Or, à ce moment, les femmes de la maison besognaient aux préparatifs d’un banquet, et le jour où l’on captura l’écureuil, on cuisait du pain. Soit qu’une malchance eût retardé le travail en empêchant la pâte de lever, soit qu’on eût été nonchalant, on dut veiller bien avant dans la nuit.
Dans la cuisine régnait une activité fiévreuse, et l’on ne prenait certes pas le temps de songer à l’écureuil. Mais il y avait à la maison une vieille grand’mère, trop âgée pour aider à la cuisson du pain. Elle s’en rendait parfaitement compte, mais elle ne pouvait accepter l’idée d’être mise de côté.
Trop triste pour aller se coucher, elle s’était assise à la fenêtre et regardait dehors. A cause de la chaleur, la porte de la cuisine était restée ouverte; la lumière qui sortait de cette porte éclairait toute la cour. C’était une cour entourée de constructions des quatre côtés, et la maison d’en face était si bien illuminée que la vieille femme pouvait distinguer les trous et les crevasses dans le mur en torchis.
Elle voyait aussi la cage de l’écureuil, suspendue juste à l’endroit le plus éclairé.
Elle observa que l’écureuil courait toute la nuit sans repos de la petite maison à la roue, de la roue à la petite maison. Elle pensa que l’animal était en proie à une étrange inquiétude, mais elle supposait que c’était la forte lumière qui l’empêchait de dormir.
Entre l’étable et l’écurie se trouvait un large passage couvert qui menait à la porte cochère. Ce passage était situé de façon qu’il était éclairé lui aussi. Assez avant dans la nuit, la vieille grand’mère vit tout à coup sortir à pas prudents de dessous la voûte un petit homme pas plus haut qu’un revers de main. Il était en sabots et en culottes de cuir comme un ouvrier. La vieille grand’mère comprit tout de suite que c’était le tomte et elle n’eut pas peur. Elle avait toujours entendu dire qu’il demeurait par là et elle savait que le tomte portait bonheur partout où il passait.
Dès que le tomte fut entré dans la cour, il courut à la cage de l’écureuil. Ne pouvant y atteindre, il alla chercher une gaule qu’il plaça contre la cage et le long de laquelle il grimpa ensuite comme un marin le long d’une corde. Il secoua la porte de la petite maison verte, mais la vieille grand’mère était bien tranquille; elle savait que les enfants y avaient mis un cadenas de crainte que les enfants du voisin ne vinssent voler leur écureuil.

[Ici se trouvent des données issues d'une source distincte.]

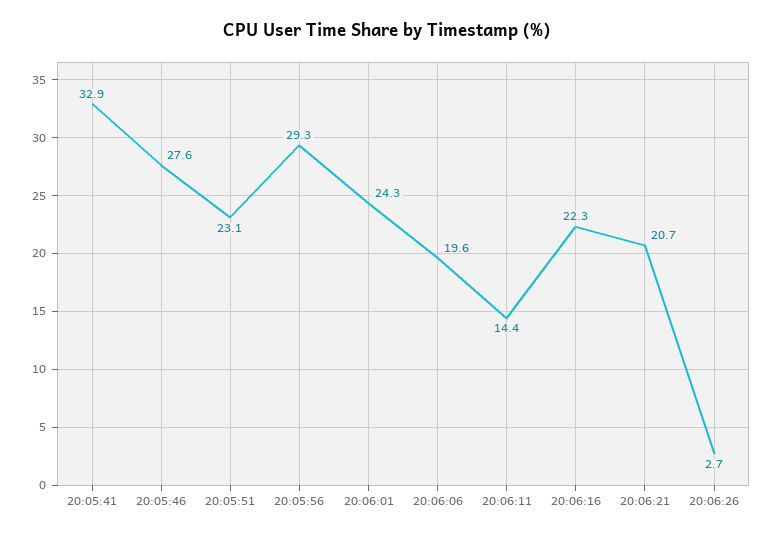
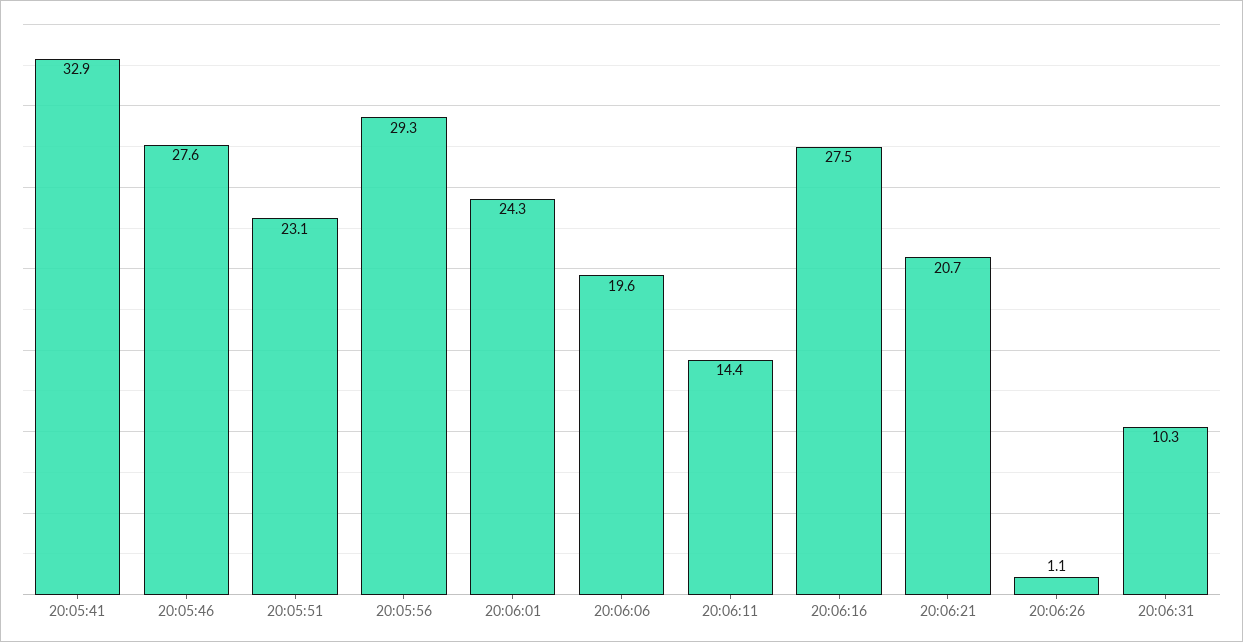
20:06:16: 22.3 -> 27.5
20:06:26: 2.7 -> 1.1
20:06:31: none -> 10.3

Le tomte ne pouvant ouvrir la porte, la vieille femme vit l’écureuil sortir dans la roue. Là tous deux eurent un long conciliabule, puis le tomte se laissa glisser à terre le long de la gaule, et disparut par la porte.
La vieille femme pensait ne plus le revoir cette nuit-là; elle resta cependant près de la fenêtre. Au bout d’un instant elle le vit revenir. Il était si pressé que ses pieds ne semblaient pas toucher le sol; il courut à la cage. La vieille femme le vit nettement de ses yeux de presbyte. Elle s’aperçut même qu’il tenait quelque chose dans ses mains, mais sans pouvoir distinguer ce que c’était. Il posa sur le pavé ce qu’il tenait dans sa main gauche et porta jusqu’à la cage ce qu’il avait dans la droite. Il heurta de son sabot la petite fenêtre, la brisa, et tendit ce qu’il tenait à l’écureuil. Puis il redescendit, prit ce qu’il avait posé sur le sol et regrimpa à la cage. Aussitôt après il s’enfuit, si vite que la vieille put à peine le suivre des yeux.
Ce fut alors la vieille grand’mère qui ne put rester tranquille dans la maison; tout doucement elle gagna la porte, et se cacha dans l’ombre de la pompe pour guetter le tomte. Un autre être l’avait aussi aperçu, et était intrigué. C’était le chat. Il se glissa doucement jusqu’au mur et s’arrêta un peu avant le rayon lumineux. Ils attendirent longtemps dans la froide nuit de mars. La vieille pensait à rentrer quand elle entendit du bruit sur le pavé, et vit que le petit tomte revenait en trottinant. Comme précédemment il avait les deux mains chargées, et ce qu’il portait piaillait et s’agitait. La vieille comprit qu’il avait été chercher les petits de l’écureuil dans le bois de coudriers, et qu’il les lui rapportait pour les empêcher de mourir de faim.